▸ Your goal
How many lines in the material below contain the word "direction"? Answer with the number alone.

+ + + +

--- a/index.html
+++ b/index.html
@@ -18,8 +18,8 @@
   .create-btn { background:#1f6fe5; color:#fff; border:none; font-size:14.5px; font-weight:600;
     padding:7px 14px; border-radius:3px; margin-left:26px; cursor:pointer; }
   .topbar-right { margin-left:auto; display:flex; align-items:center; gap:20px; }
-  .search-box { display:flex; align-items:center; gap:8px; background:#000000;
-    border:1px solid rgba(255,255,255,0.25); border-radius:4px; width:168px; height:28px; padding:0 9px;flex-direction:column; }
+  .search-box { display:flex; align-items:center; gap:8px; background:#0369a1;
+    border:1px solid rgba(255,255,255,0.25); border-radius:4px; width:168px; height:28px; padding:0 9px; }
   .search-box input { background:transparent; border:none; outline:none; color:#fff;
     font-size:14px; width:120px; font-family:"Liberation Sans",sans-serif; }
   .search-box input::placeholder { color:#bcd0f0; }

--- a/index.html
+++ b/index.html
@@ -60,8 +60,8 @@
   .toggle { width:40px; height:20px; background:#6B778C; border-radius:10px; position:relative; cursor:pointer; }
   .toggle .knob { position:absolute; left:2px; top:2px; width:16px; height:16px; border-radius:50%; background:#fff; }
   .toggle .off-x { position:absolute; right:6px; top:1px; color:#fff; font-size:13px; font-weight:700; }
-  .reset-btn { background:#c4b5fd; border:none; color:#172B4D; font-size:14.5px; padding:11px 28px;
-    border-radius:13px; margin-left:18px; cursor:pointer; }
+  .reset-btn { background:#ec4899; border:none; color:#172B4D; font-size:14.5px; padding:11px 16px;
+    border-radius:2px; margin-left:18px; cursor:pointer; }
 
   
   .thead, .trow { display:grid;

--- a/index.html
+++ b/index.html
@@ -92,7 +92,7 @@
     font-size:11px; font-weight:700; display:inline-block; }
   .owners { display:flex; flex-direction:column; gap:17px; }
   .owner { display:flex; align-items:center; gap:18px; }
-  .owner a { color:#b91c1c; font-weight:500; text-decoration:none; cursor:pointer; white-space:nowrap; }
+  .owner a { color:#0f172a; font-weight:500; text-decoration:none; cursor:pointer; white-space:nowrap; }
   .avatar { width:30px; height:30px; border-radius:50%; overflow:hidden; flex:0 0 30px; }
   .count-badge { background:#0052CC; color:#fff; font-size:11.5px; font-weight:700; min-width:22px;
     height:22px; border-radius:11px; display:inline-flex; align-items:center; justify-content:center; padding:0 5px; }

+ + + +

▸ Exercise solution
2